Code is at:

/star/u/rjreed/PPV2009/v3/

Issue:  Converges for:

   if (dT2<dmax2)      chi2+=dT2/t->ery2;    else      chi2+=dmax2/t->ery2;
    if (dZ2<dmax2)      chi2+=dZ2/t->erz2;   else      chi2+=dmax2/t->erz2;
 

Does not converge for:

      if ((dT2<dmax2)&&(dZ2<dmax2))          chi2+=(dT2/t->ery2+dZ2/t->erz2);
      else          chi2+=(dmax2/t->ery2+dmax2/t->erz2);
  

But, this statement is supposed to be for pile-up rejection.  One would naively think that a pile-up track is a pile-up track and if it fails either if statement, it should be thrown out.  My tentative hyposthesis is that by connecting the XY plane directly to the Z, the likelihood space becomes just bumpy enough that minimization is difficult.  I have also seen the same problem that Jan did with attempting to fit for all four parameters.  (i.e. it stops in strange places....)  Some MC sets do allow the second fit to work and converge to a sensible answer, but not all.

Beamline parameters where Vx,Vy and Ux,UY were fit seperately.  I used the first (convergent) set of if statements as well.

Errors need to be determined by looking at the various likelihood cross-sections.  This is in progress.

Figure 1:  Vx,Vy at Z = 0 for the beamline both truncated likelihood cases.  Each point represents one fill.  Blue pionts are much closers together and tighter packed.  Minuit converged for every blue point.  It did not converge for any red points.  The average difference between the points found with the two methods is 0.02.
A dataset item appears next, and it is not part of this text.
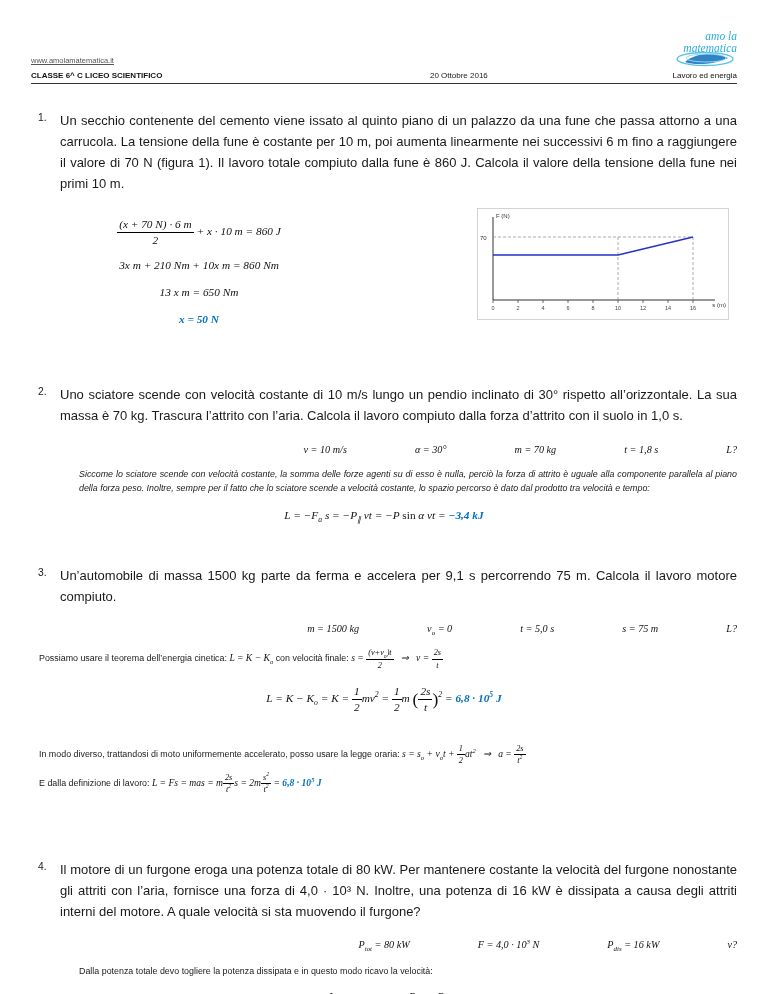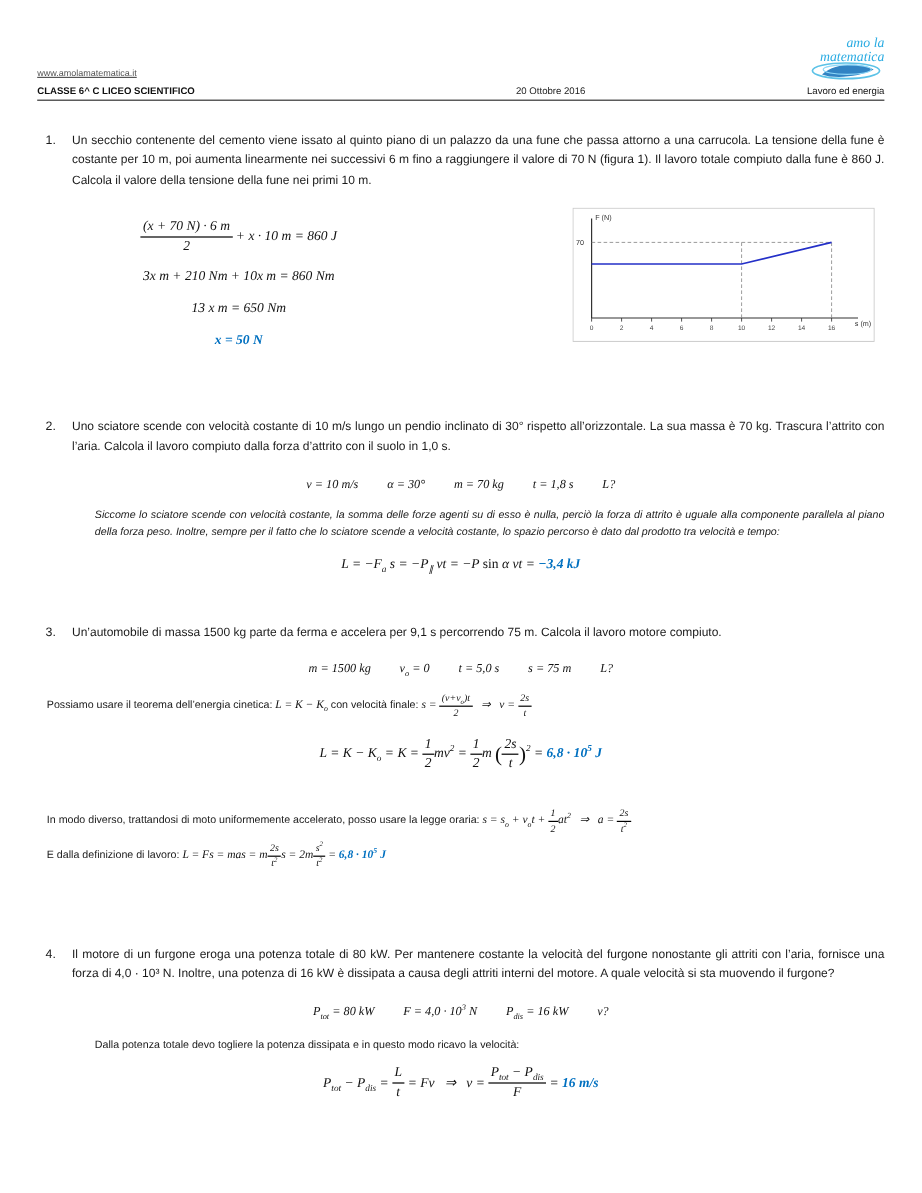"Un secchio contenente del cemento" .p-body { font-size: 10px -> 13px }
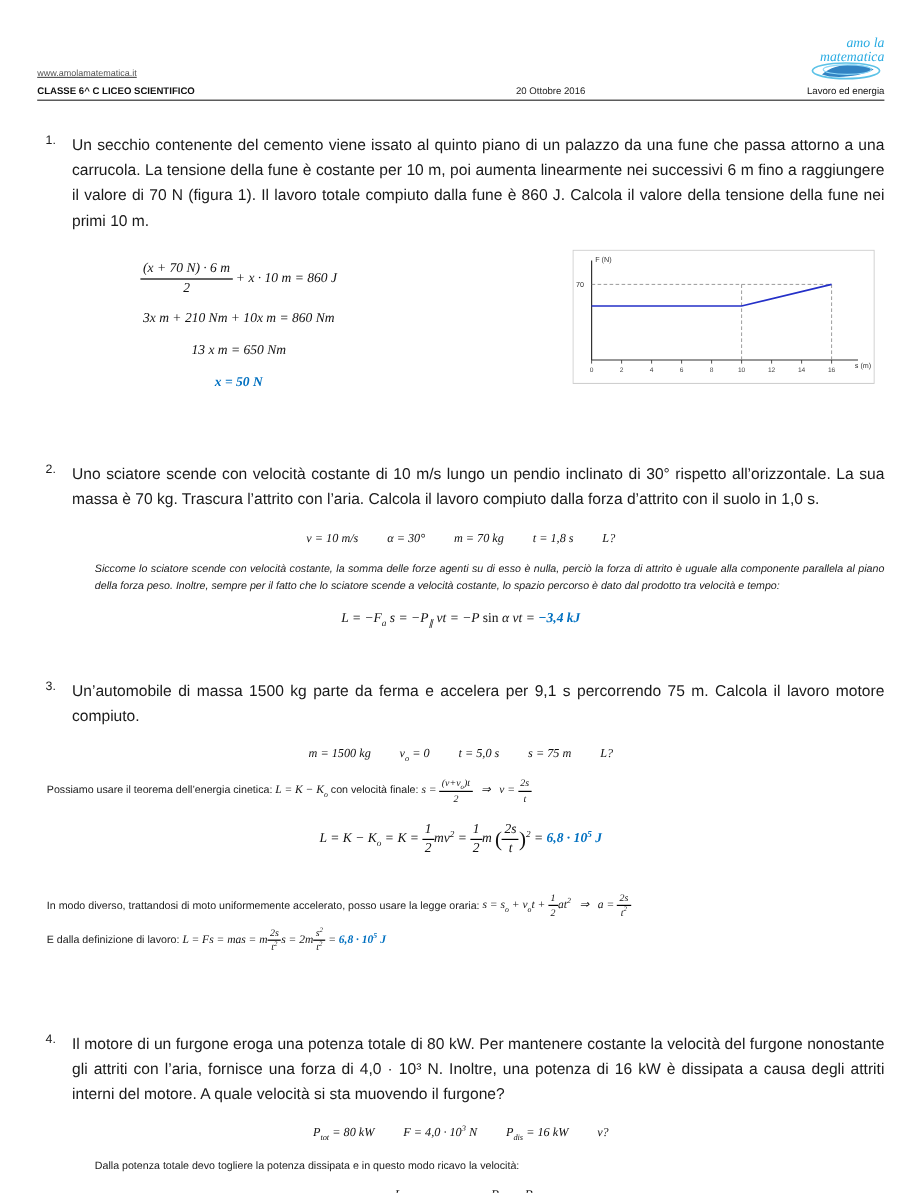"v = 10 m/s" .givens { gap: 24px -> 68px; justify-content: center -> flex-end }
In any case, if Minuit doesn't converge the answer is not sensible.  Obviously there must be something else going on with the likelihood space that when we connect the XY plane to the Z, it becomes a problem.  Solution should be to get a working robust potential, which will take care of the outliers without the if statement.  However, given time constraints, perhaps we should use these beam-line parameters while working in parallel.